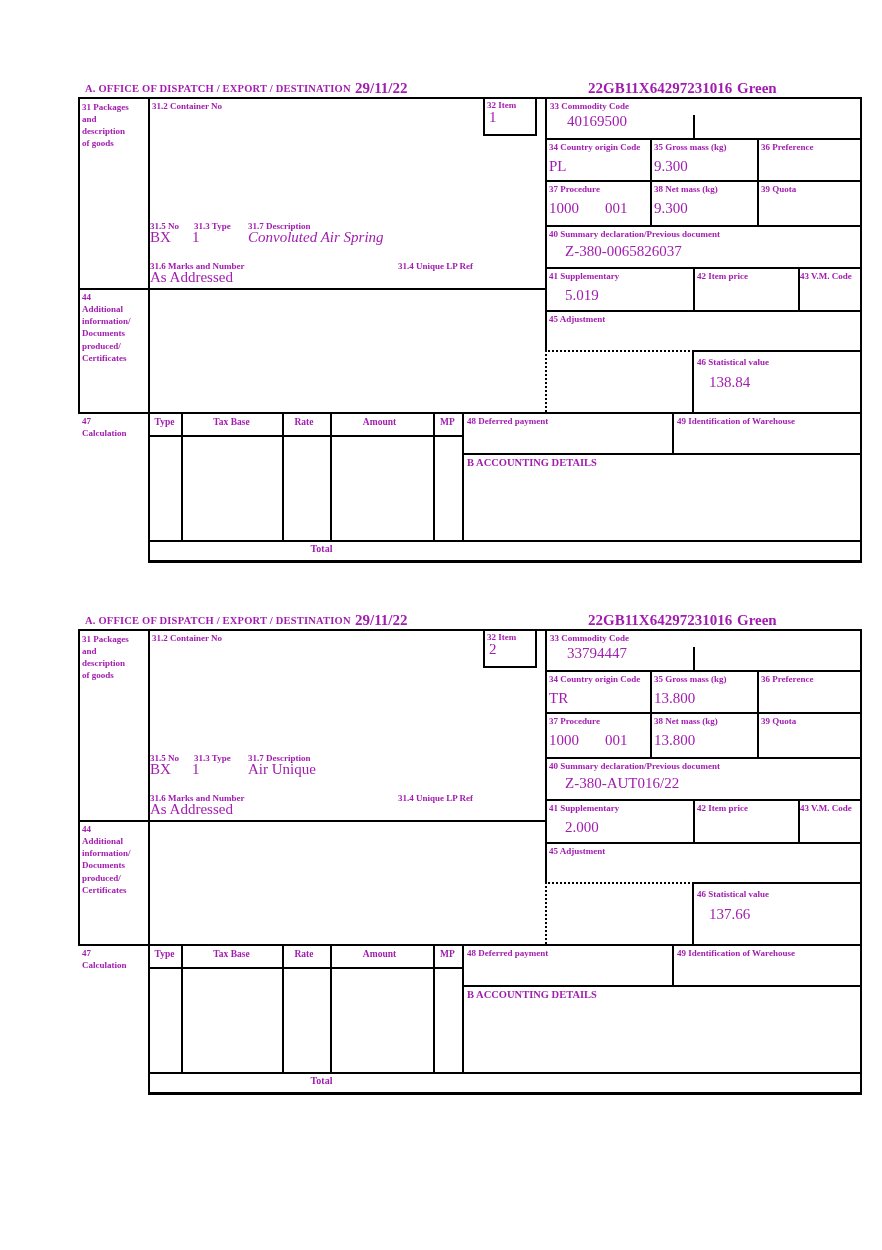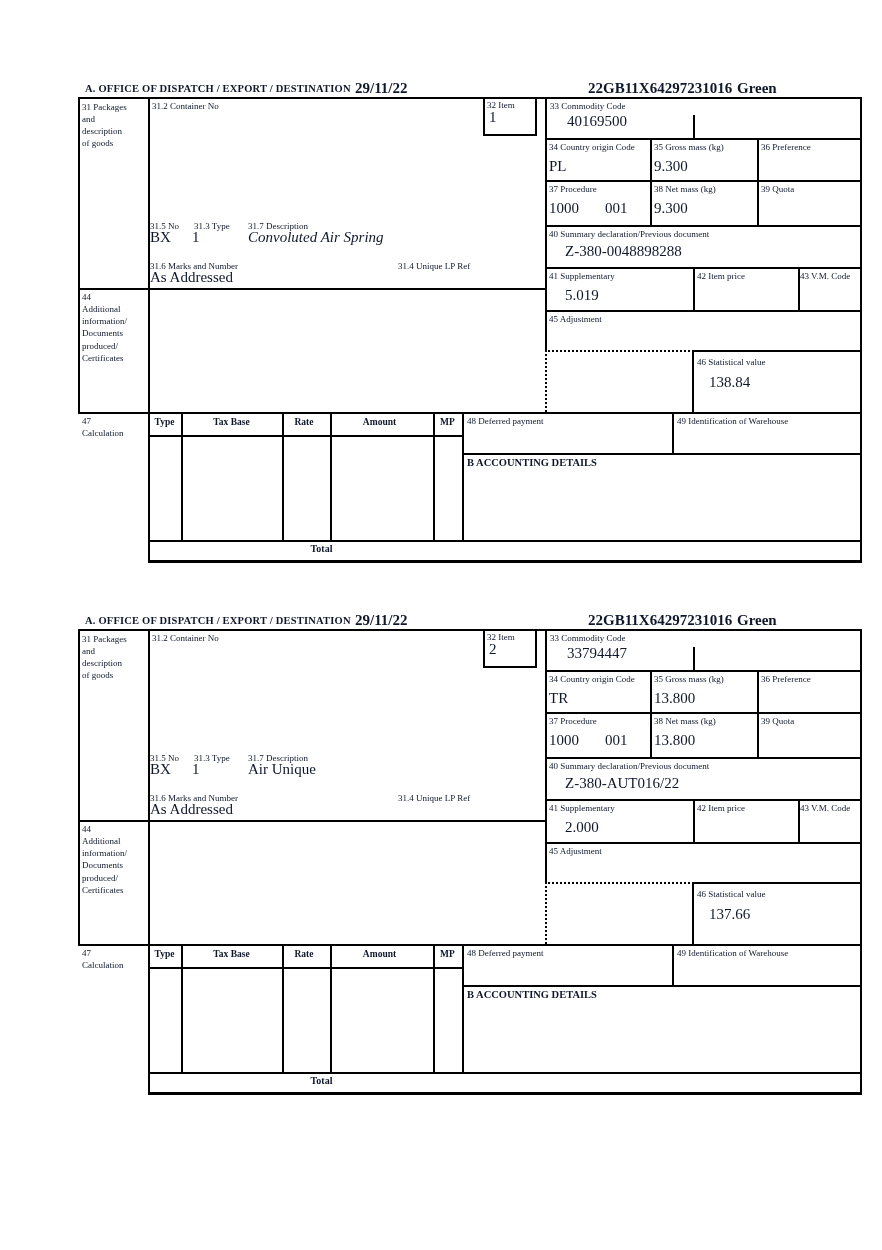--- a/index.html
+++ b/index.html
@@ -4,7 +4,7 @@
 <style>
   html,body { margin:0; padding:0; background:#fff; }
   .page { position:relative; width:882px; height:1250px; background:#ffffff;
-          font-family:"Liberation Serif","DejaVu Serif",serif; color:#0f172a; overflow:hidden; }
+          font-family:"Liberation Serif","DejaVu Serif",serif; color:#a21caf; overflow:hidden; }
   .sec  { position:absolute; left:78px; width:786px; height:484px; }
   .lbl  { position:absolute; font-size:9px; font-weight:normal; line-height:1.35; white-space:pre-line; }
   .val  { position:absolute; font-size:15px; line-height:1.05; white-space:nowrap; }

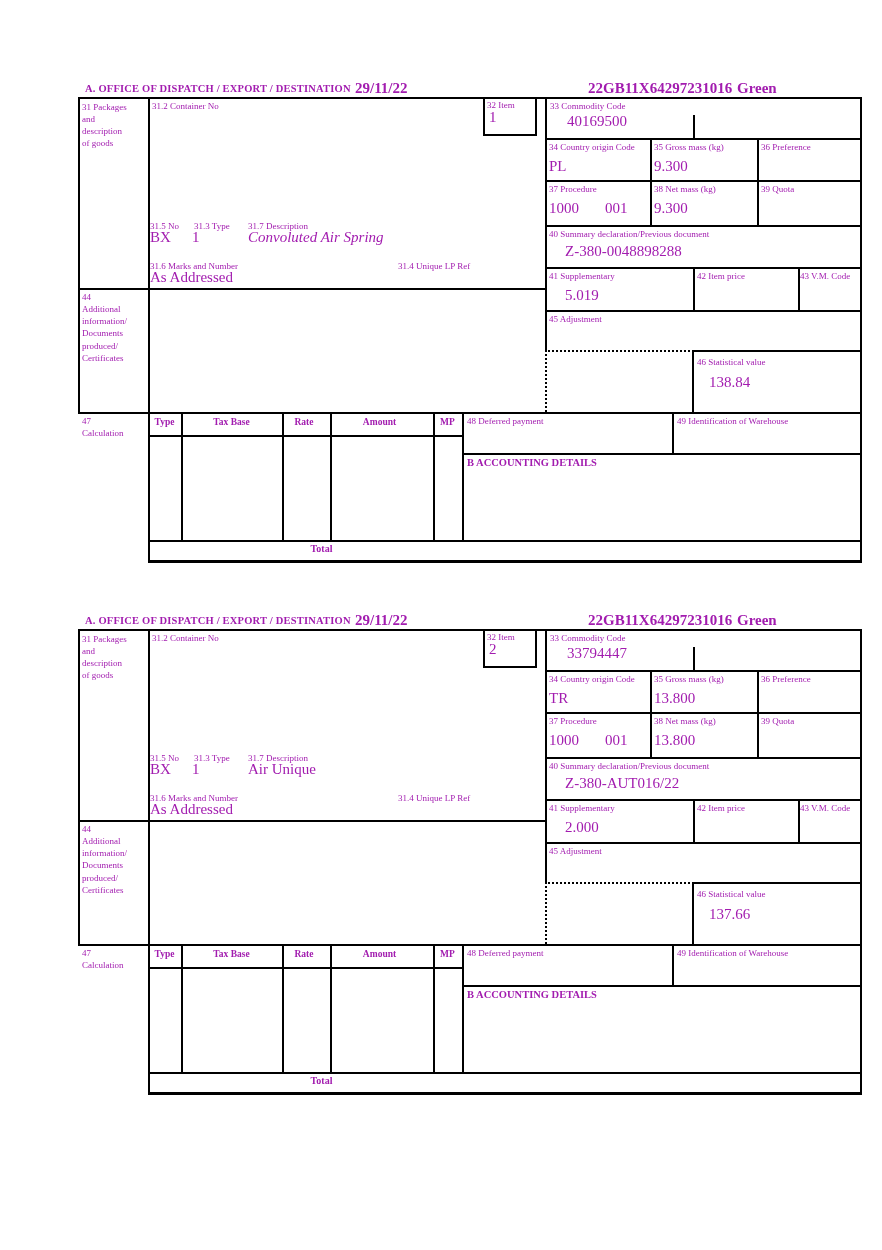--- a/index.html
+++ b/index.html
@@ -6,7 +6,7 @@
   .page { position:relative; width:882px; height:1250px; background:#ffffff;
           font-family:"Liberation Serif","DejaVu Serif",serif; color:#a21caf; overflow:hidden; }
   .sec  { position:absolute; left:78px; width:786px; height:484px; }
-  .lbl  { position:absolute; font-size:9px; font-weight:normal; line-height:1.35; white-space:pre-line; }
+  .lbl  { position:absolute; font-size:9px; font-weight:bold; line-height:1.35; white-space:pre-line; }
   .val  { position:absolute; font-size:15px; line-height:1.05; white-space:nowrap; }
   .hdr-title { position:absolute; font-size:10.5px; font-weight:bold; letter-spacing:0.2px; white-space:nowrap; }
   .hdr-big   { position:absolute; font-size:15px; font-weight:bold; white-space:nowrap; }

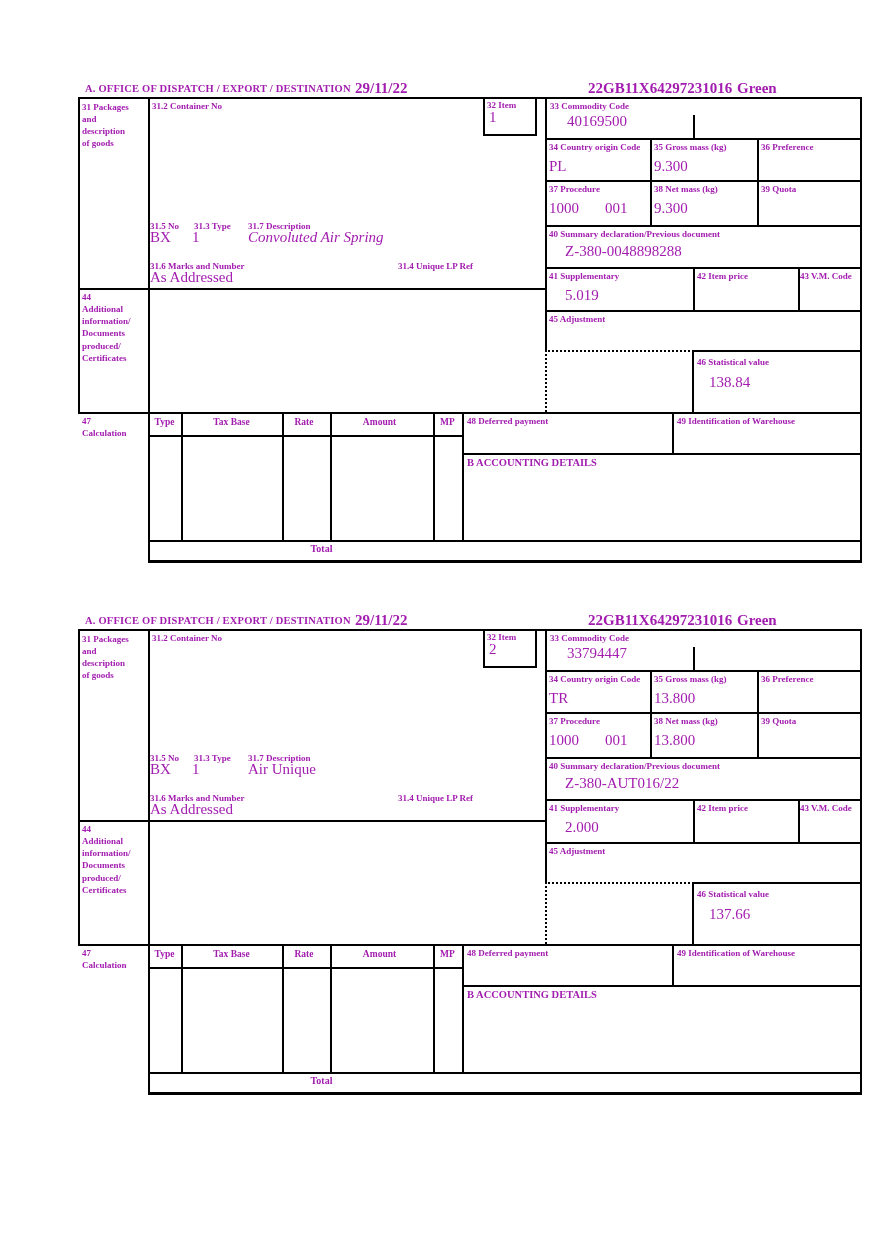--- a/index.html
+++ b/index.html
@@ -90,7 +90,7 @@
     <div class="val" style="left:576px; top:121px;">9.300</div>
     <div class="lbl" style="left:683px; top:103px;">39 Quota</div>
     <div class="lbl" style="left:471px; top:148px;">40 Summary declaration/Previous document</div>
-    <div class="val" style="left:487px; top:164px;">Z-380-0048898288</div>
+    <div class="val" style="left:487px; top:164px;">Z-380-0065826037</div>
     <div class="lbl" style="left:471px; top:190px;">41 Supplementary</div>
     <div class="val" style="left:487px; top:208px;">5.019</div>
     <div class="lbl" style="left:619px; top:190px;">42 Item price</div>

——

BRIEF: The expected answer is one number: how many lines above contain "space".

ANSWER AREA: 7